Seguindo as pisadas de Alexandre

César não queria apenas alcançar a glória militar, mas também consegui-la indo mais além do que qualquer outro líder romano da sua época. A sua ambição era protagonizar proezas e façanhas insólitas que impressionassem o Senado e o povo romano, o que frequentemente se traduzia em operações militares arriscadas e prodigiosas.

Um exemplo disso foi o ataque que organizou de improviso em 74 a.C., ano em que um destacamento do rei Mitrídates do Ponto saqueou um território aliado de Roma e César recrutou tropas locais e enfrentou o inimigo, perpetrando uma acção rápida, arrojada e eficaz, características da sua arte militar. O seu ídolo e modelo a seguir era Alexandre, o general mais brilhante da Antiguidade. No seu desejo de o imitar, César conseguiu ser o líder romano que mais vezes lutou em batalha, combatendo em cerca de 52 ocasiões.
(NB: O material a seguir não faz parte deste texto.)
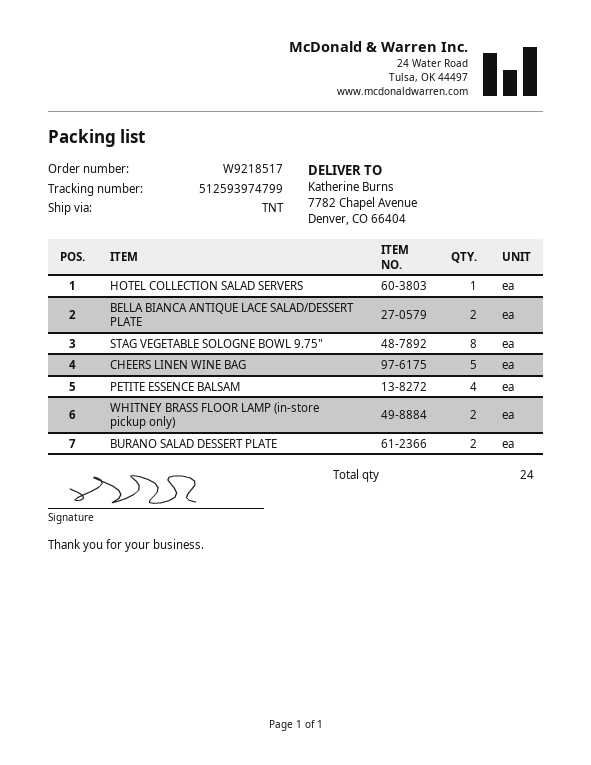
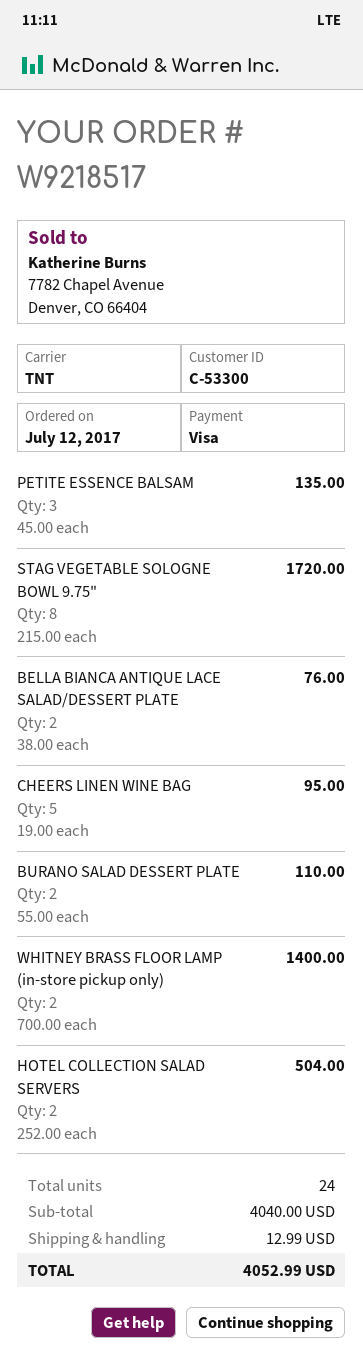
HOTEL COLLECTION SALAD SERVERS: 1 -> 2
PETITE ESSENCE BALSAM: 4 -> 3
Na sua ânsia de alcançar o que ninguém antes alcançara, César foi o primeiro comandante romano a atacar os germanos no seu próprio território em 55 a.C., após construir uma ponte sobre o Reno. Foi também o primeiro a atravessar o canal da Mancha com o seu exército para conquistar a Britânia: assim, chegou ao extremo ocidental do continente, tal como Alexandre chegara aos limites do Oriente. Em Alésia, último reduto dos gauleses rebeldes de Vercingetórix, os romanos cercaram a cidade com uma dupla linha de fortificações de cerco, com cerca de 16 quilómetros. Foi uma espectacular obra de engenharia construída em tempo recorde. Embora algumas destas proezas não tenham tido grandes consequências para Roma (como a invasão da Britânia, um território que nunca foi dominado totalmente), a sua repercussão propagandística deverá ter sido muito importante, conseguindo aumentar o prestígio pessoal de César como um génio militar corajoso e tenaz.

Entre a crueldade e a clemência

César sabia quando tinha de ser implacável e quando devia mostrar compaixão, não apenas com os seus soldados, mas também com os seus inimigos. Punia ou perdoava as faltas, consoante o que fosse mais proveitoso em cada situação. Em 52 a.C., o seu exército sitiou e conquistou a cidade de Avárico, nas mãos gaulesas, deixando apenas 800 sobreviventes entre os 40 mil habitantes. Durante o cerco de Alésia, quando os romanos rodearam a cidade com fortificações, os gauleses, desesperados, fizeram sair mulheres, crianças e idosos para pouparem os víveres de que dispunham, confiando que os romanos os deixariam passar. César não lhes permitiu atravessar as suas linhas, e acabaram por morrer à fome entre as duas frentes. Por fim, Vercingetórix teve de se render e César conseguiu a vitória. Muitos foram feitos escravos e o próprio chefe gaulês foi levado prisioneiro para Roma, onde permaneceu encarcerado durante anos até ser estrangulado depois de participar no desfile triunfal de César em 46 a.C.

Júlio César

Este relevo do século II d.C., cópia do original da Coluna de Trajano, mostra os legionários construindo um campo fortificado. César revelou-se um mestre consumado nesta arte.

Noutras ocasiões, no entanto, César mostrou clemência. Na guerra contra os helvécios, por exemplo, perdoou os derrotados e permitiu-lhes regressar ao seu lugar de origem. Poderia tê-los escravizado, mas, desta forma, podia utilizá-los para bloquear o caminho aos germanos. Na guerra civil, também mostrou clemência pelos adversários, embora sem deixar de lutar contra aqueles que rejeitavam a sua liderança. Assim, César protagonizou episódios de compaixão que suavizaram a sua imagem, ao mesmo tempo que serviam um propósito estratégico.

Em suma, Júlio César foi um homem corajoso e carismático, capaz de ganhar o respeito dos seus homens e de administrar astutamente a clemência. As suas enormes proezas continuam a despertar admiração até hoje. A confiança em si próprio e na sua estrela da sorte levou-o a dominar a cena política romana, através de um exército extraordinariamente fiel. Depois de vencer todos os inimigos no campo de batalha, foi vilmente assassinado às mãos de um grupo de conjurados no próprio coração da cidade pela qual tanto lutara.